= Rosalie Maggio =

Feminist author

Rosalie Ann Maggio (November 8, 1943 – September 18, 2021) was the author of 24 books and hundreds of articles, known for her work in bias-free language, letter-writing, women's quotation books, children's stories, and resurrecting the name and achievements of Marie Marvingt.

==Education==
Maggio majored in French at St. Catherine University and attended the Université de Nancy in France, where she received two "certificats" in Humanities.

== Family ==
Rosalie Maggio was born in Victoria, Texas, to Irene Cecilia Nash Maggio and Paul Joseph Maggio, D.D.S. She moved to Fort Dodge Iowa in 1945 and grew up as the oldest of eight siblings. In 2010 she was co-author of “Pieces of Eight: Still Best Friends After All These Years” recounting their stories.

In 1969 she married David C. Koskenmaki, a research scientist and holder of numerous patents, and raised three children while living in Saint Paul, Minnesota.

==Career==
Maggio authored "How to Say It", a three-million-copy bestseller about letter writing which reached global audiences, with translations in Japanese, Chinese, Thai, Korean, and Arabic.

She spent 40 years researching the forgotten French athlete, aviator, journalist, and mountaineer Marie Marvingt, then authored two books, several children's stories, and multiple articles about this prize-winning woman, helping to establish her name in history. Her most recent book "Marie Marvingt, Fiancee of Danger: First Female Bomber Pilot, World-Class Athlete and Inventor of the Air Ambulance," was published by McFarland & Company in 2019.

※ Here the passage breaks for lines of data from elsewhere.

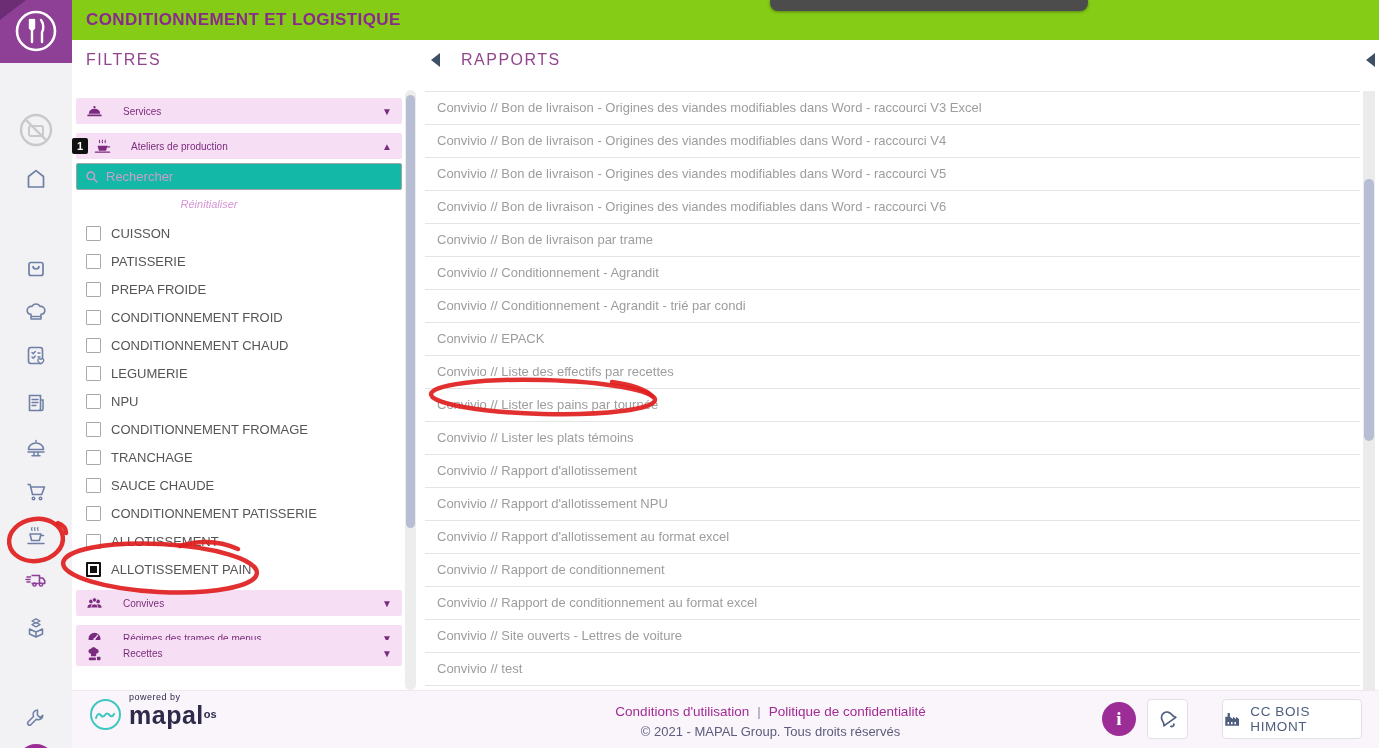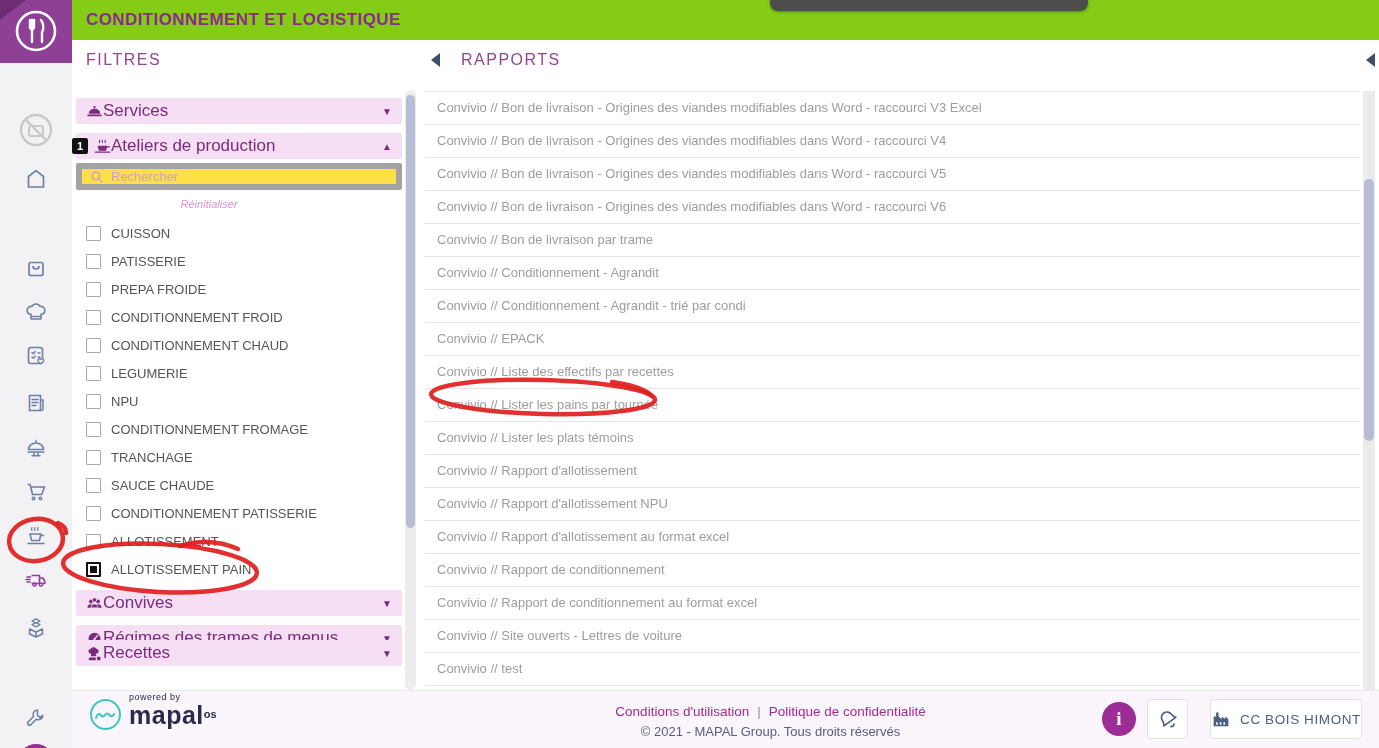--- a/index.html
+++ b/index.html
@@ -31,28 +31,28 @@
   .sb-big svg { width:40px; height:40px; }
 
   
   .filters { position:absolute; left:72px; top:40px; width:348px; height:650px;
     background:#fff; }
   .filters-title { position:absolute; left:14px; top:11px; font-size:16px;
     color:#91458f; letter-spacing:1.5px; }
   .fgroup { position:absolute; left:4px; width:326px; height:26px;
     background:#f6dff4; border-radius:2px; display:flex; align-items:center;
     padding:0 10px; cursor:pointer; }
-  .fgroup .glabel { font-size:17px; color:#7b2b7d; margin-left:0; flex:1; }
+  .fgroup .glabel { font-size:10px; color:#7b2b7d; margin-left:20px; flex:1; }
   .fgroup .arrow { font-size:10px; color:#7b2b7d; }
   .fgroup svg { width:17px; height:17px; flex:0 0 auto; }
   .badge { position:absolute; left:-4px; top:5px; width:16px; height:16px;
     background:#111; color:#fff; font-size:11px; font-weight:bold;
     display:flex; align-items:center; justify-content:center; border-radius:2px; }
   .search-box { position:absolute; left:4px; top:123px; width:326px; height:27px;
-    border:6px solid #a3a3a3; border-radius:2px; background:#fde047;
+    border:1px solid #a3a3a3; border-radius:2px; background:#14b8a6;
     display:flex; align-items:center; padding:0 8px; }
   .search-box input { border:none; outline:none; flex:1; font-size:13px;
     color:#7b2b7d; margin-left:7px; background:transparent; }
   .search-box input::placeholder { color:#cb9fcb; }
   .reset-link { position:absolute; left:0; top:158px; width:274px;
     text-align:center; font-size:11px; font-style:italic; color:#d694d6;
     cursor:pointer; }
   .cb-list { position:absolute; left:14px; top:179px; width:320px; }
   .cb-row { height:28px; display:flex; align-items:center; cursor:pointer; }
   .cb-box { width:15px; height:15px; border:1px solid #a9a9a9; border-radius:1px;
@@ -104,21 +104,21 @@
   .foot-links span.lnk { cursor:pointer; }
   .copyright { font-size:13px; color:#5c5c7c; margin-top:5px; }
   .info-btn { position:absolute; right:243px; top:11px; width:34px; height:34px;
     border-radius:50%; background:#9c2d96; color:#fff; display:flex;
     align-items:center; justify-content:center; font-size:19px; font-weight:bold;
     font-family:"Liberation Serif", serif; cursor:pointer; }
   .sq-btn { position:absolute; top:8px; height:40px; background:#fff;
     border:1px solid #e2e0e4; border-radius:4px; display:flex; align-items:center;
     justify-content:center; cursor:pointer; }
   .bell-btn { right:191px; width:41px; }
-  .site-btn { right:17px; width:152px; font-size:13.5px; color:#4e5e7e;
+  .site-btn { right:17px; width:140px; font-size:13.5px; color:#4e5e7e;
     letter-spacing:.6px; gap:9px; }
 
   
   .annot { position:absolute; left:0; top:0; width:1379px; height:748px;
     pointer-events:none; z-index:60; }
 </style>
 </head>
 <body>
 
 <div class="stage">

She was mostly known for her work in bias-free language. Her last publication, "Unpinning the Spin," published by the Women's Media Center, now has an easy online reference guide. The Nonsexist Word Finder: A Dictionary of Gender-Free Usage was her first book on the subject, published by The Oryx Press in 1987. At the time, the book stirred controversy in the media. It was discussed in notable publications, including The New York Times, The Washington Post, The Boston Globe, and The San Francisco Chronicle. She was a frequent guest on talk show radio discussing her books and non-sexist language, including NPR.

Maggio was also an author of children's stories, many featured in Highlights and Cricket magazines. In 1987, she received the "Author of the Month" award from Highlights for Children, and was the winner of the "Highlights for Children" Fiction Contest in 1990. She published two children's books, and "The Music Box Christmas" by Morrow Junior Books in 1990 was named to the International Reading Association's Young Adults' Choices for 1992.

She compiled an extensive collection of quotations by women, reading over 60,000 books in pursuit of the best quotes. The Beacon Book of Quotations by Women was first published in 1992, and The New Beacon Book of Quotations by Women was published in 1996.

Rosalie Maggio continued to write until her death on September 18, 2021, in La Crescenta, California.

==Achievements==
Rosalie Maggio's career was marked by awards, honors, and grants that recognized her contributions to literature and social justice. Some of her notable achievements include:
- Veteran Feminists of America Honor Roll: Recognized for her significant contribution to the Second Wave feminist revolution (2002).
- Mary Kennedy Lamb Award: Received from the Commission on Women and the Inclusive Language Committee of the Archdiocese of Saint Paul and Minneapolis for contributions to inclusivity and social justice (1999).
- Outstanding Book on Human Rights: "The Bias-Free Word Finder" was selected by The Gustavus Myers Center for the Study of Human Rights in the United States (1993).
- Minnesota Women's Press "Newsmaker": Named one of twenty women "changemakers" in 1992 (Minnesota Women's Press).
- Midwest Book Achievement: Awarded in 1993 for "The Beacon Book of Quotations by Women" (Best Hardcover Book).
- Chicago Women in Publishing 1993 Awards: Received second place for best reference book for "The Beacon Book of Quotations by Women."
- Minnesota Book Awards: Winner in the informational category for "How to Say It" (1991) and "Beacon Book of Quotations by Women" (1993).
- Jerome, Dayton Hudson, General Mills Foundation Literature Travel Grant Award (1990).
- Certificate of Recognition: Awarded by the Children's Reading Round Table of Chicago for distinguished accomplishment in children's literature (1991).
- Magazine Merit Award: Presented by the Society of Children's Book Writers for outstanding magazine work in nonfiction (1988).
- Abigail Award: Received from the Abigail Quigley McCarthy Center for Women's Research, Resources, and Scholarship at the College of St. Catherine for advancing research and scholarship on women and women's issues (1988).
- Who's Who in U.S. Writers, Editors & Poets: Listed in multiple editions.